[Difference listings]
▼
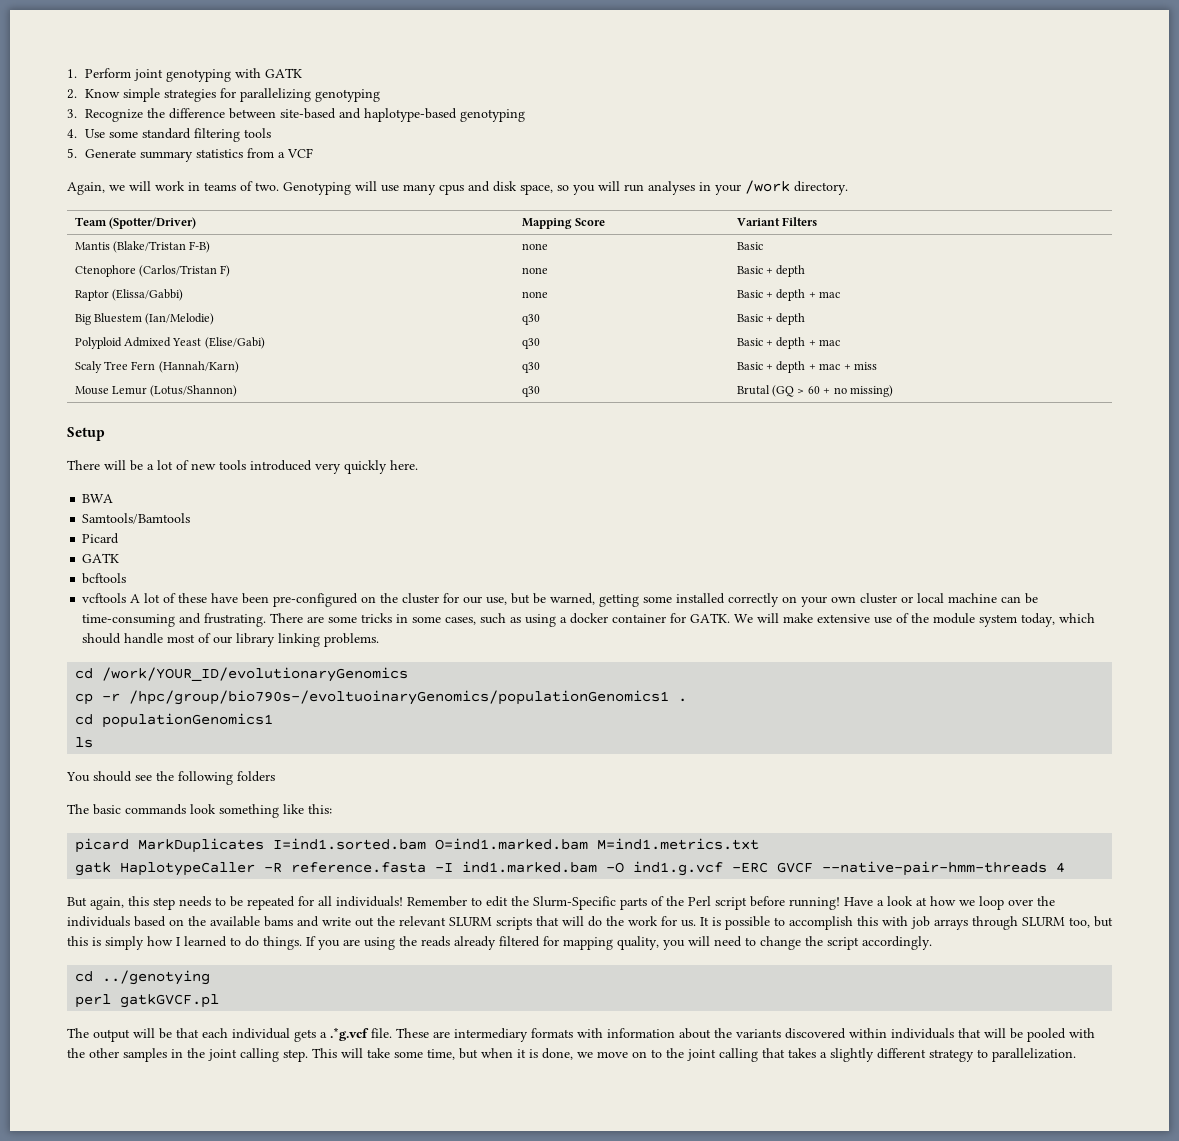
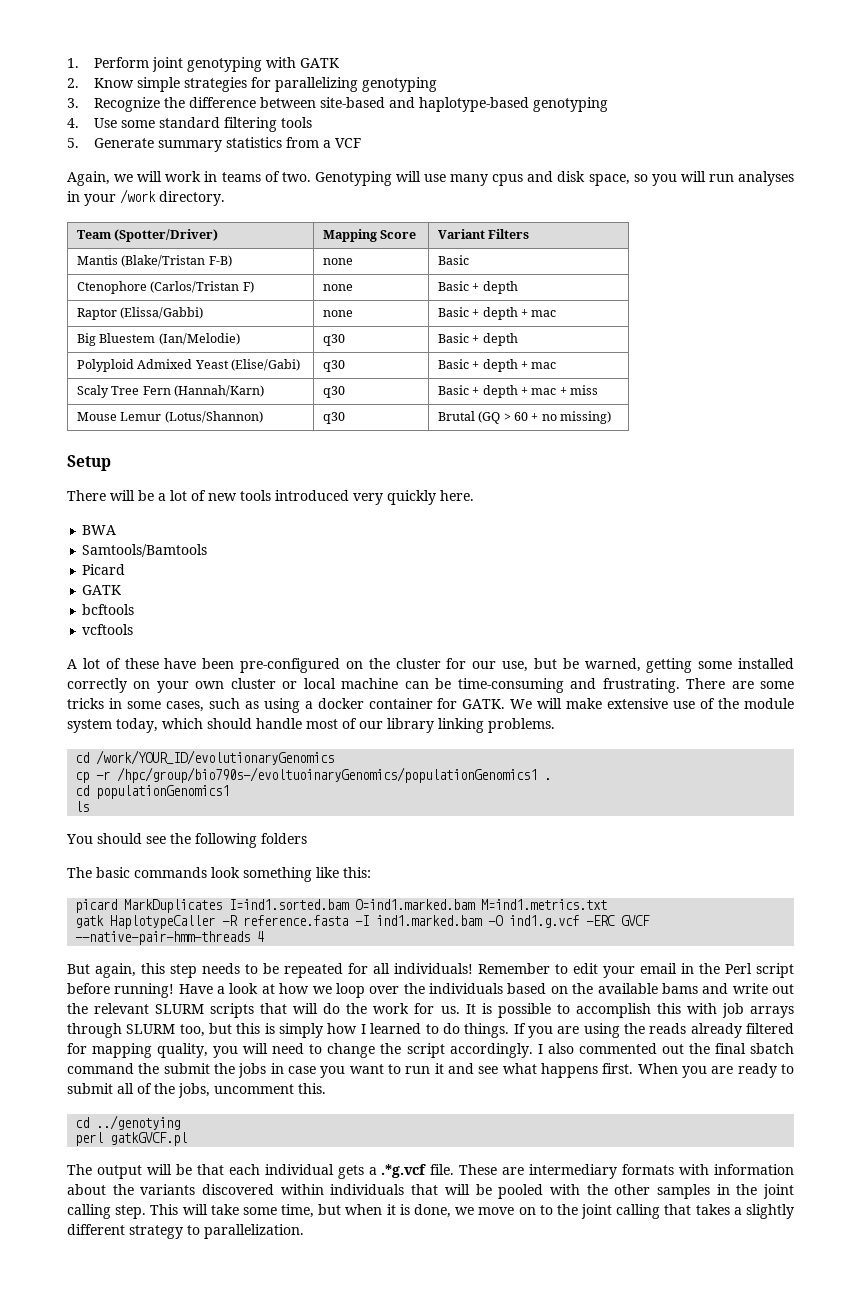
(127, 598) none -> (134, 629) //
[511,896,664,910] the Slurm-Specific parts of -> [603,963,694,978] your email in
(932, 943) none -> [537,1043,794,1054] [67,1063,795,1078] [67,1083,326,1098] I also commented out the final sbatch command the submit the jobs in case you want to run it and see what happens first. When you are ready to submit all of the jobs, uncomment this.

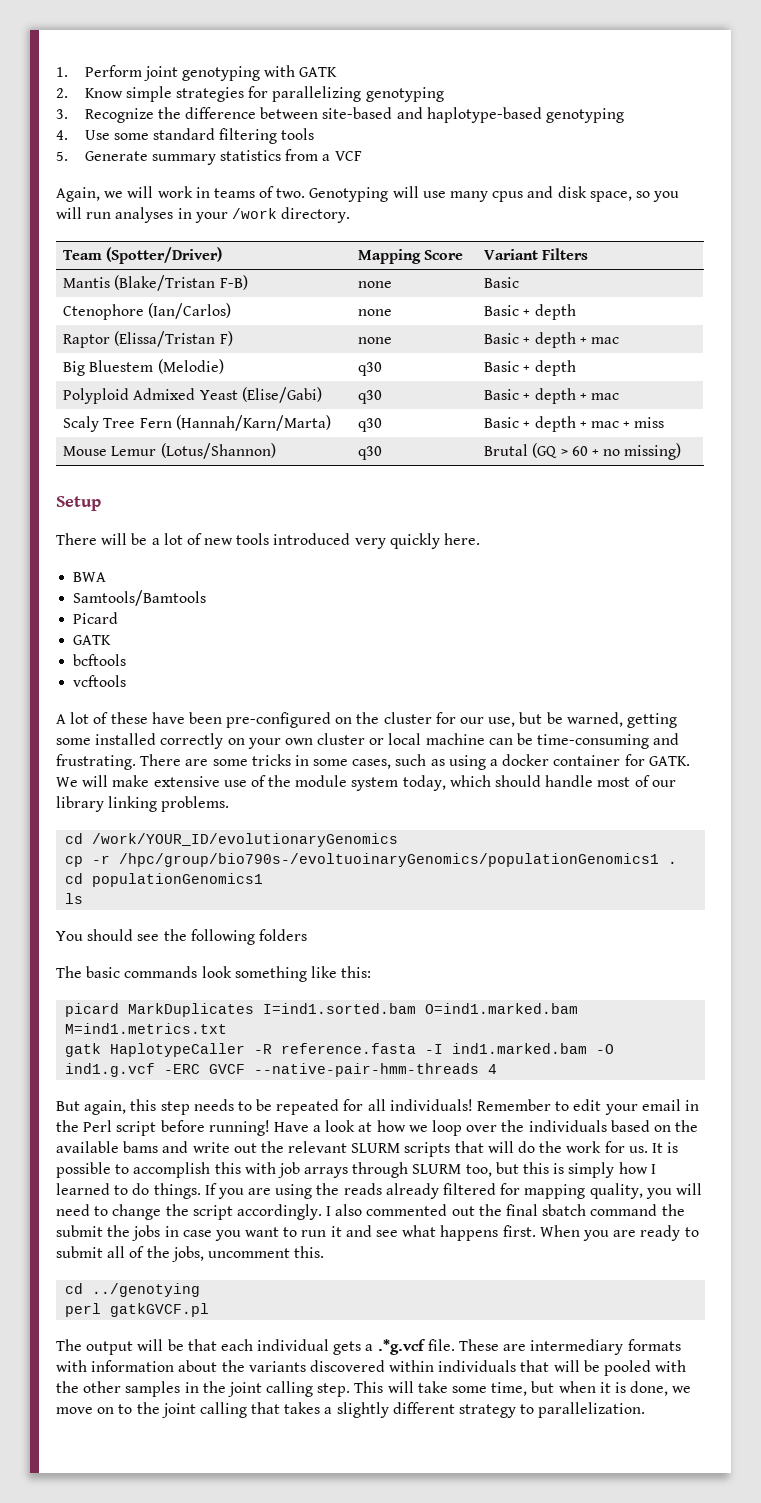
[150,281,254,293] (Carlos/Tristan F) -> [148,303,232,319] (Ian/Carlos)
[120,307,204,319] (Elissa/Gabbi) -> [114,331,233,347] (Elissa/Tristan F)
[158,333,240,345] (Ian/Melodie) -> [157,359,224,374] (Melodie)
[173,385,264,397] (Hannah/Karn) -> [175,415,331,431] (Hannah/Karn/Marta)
▲
Your reply should consist only of the lines from the one containing "[150,281,254,293] (Carlos/Tristan F)" through the last line of the records, each reproduced exactly.

[150,281,254,293] (Carlos/Tristan F) -> [148,303,232,319] (Ian/Carlos)
[120,307,204,319] (Elissa/Gabbi) -> [114,331,233,347] (Elissa/Tristan F)
[158,333,240,345] (Ian/Melodie) -> [157,359,224,374] (Melodie)
[173,385,264,397] (Hannah/Karn) -> [175,415,331,431] (Hannah/Karn/Marta)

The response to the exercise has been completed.